## Exercise directions
Print nothing but the lines below starting at the line that holds "total: 494.88 -> 788.84" and ending at the line that holds "Arabiyat Sugar Toffee", including both, each exactly as written.

(Material to process)

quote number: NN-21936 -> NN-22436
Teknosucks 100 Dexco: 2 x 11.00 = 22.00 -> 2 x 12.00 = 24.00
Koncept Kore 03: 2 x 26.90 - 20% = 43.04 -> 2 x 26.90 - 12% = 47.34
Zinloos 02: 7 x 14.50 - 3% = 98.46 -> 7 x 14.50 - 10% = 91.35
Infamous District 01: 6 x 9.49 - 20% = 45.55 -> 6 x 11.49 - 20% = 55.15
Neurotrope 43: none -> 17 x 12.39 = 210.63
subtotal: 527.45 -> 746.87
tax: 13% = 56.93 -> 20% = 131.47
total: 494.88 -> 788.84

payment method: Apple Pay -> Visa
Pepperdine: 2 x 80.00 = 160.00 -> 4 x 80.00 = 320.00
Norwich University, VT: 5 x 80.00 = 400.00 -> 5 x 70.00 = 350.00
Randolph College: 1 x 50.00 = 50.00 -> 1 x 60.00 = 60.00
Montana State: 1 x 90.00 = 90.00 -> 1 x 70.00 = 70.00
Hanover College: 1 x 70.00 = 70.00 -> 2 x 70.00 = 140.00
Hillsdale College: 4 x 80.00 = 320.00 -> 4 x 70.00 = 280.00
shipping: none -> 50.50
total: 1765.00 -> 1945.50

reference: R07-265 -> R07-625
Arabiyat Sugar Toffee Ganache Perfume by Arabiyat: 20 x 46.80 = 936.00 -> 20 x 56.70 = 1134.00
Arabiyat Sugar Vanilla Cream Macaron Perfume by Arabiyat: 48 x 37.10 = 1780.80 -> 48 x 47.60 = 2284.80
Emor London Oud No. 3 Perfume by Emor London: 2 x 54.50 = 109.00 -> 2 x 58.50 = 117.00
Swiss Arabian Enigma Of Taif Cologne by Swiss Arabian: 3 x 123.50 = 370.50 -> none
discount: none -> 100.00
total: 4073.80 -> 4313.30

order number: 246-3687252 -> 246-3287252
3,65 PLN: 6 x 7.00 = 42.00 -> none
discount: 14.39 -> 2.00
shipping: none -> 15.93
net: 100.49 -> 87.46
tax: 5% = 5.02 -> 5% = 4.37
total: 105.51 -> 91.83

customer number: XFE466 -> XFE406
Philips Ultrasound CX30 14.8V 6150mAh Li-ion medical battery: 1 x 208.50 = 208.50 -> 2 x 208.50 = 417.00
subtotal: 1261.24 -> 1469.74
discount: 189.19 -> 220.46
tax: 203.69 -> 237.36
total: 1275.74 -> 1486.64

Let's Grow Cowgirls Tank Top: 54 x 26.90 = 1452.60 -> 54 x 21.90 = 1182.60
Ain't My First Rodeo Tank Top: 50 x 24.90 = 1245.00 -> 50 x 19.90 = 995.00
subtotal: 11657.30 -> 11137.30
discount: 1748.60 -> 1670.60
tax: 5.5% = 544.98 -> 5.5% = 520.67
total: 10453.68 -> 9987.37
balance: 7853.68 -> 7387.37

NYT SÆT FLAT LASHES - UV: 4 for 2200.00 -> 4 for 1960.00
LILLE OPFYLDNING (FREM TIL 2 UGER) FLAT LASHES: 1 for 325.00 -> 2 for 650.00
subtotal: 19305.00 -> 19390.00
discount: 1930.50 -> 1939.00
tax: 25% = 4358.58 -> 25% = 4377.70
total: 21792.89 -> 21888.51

(End Material to process)

## Result below
total: 494.88 -> 788.84

payment method: Apple Pay -> Visa
Pepperdine: 2 x 80.00 = 160.00 -> 4 x 80.00 = 320.00
Norwich University, VT: 5 x 80.00 = 400.00 -> 5 x 70.00 = 350.00
Randolph College: 1 x 50.00 = 50.00 -> 1 x 60.00 = 60.00
Montana State: 1 x 90.00 = 90.00 -> 1 x 70.00 = 70.00
Hanover College: 1 x 70.00 = 70.00 -> 2 x 70.00 = 140.00
Hillsdale College: 4 x 80.00 = 320.00 -> 4 x 70.00 = 280.00
shipping: none -> 50.50
total: 1765.00 -> 1945.50

reference: R07-265 -> R07-625
Arabiyat Sugar Toffee Ganache Perfume by Arabiyat: 20 x 46.80 = 936.00 -> 20 x 56.70 = 1134.00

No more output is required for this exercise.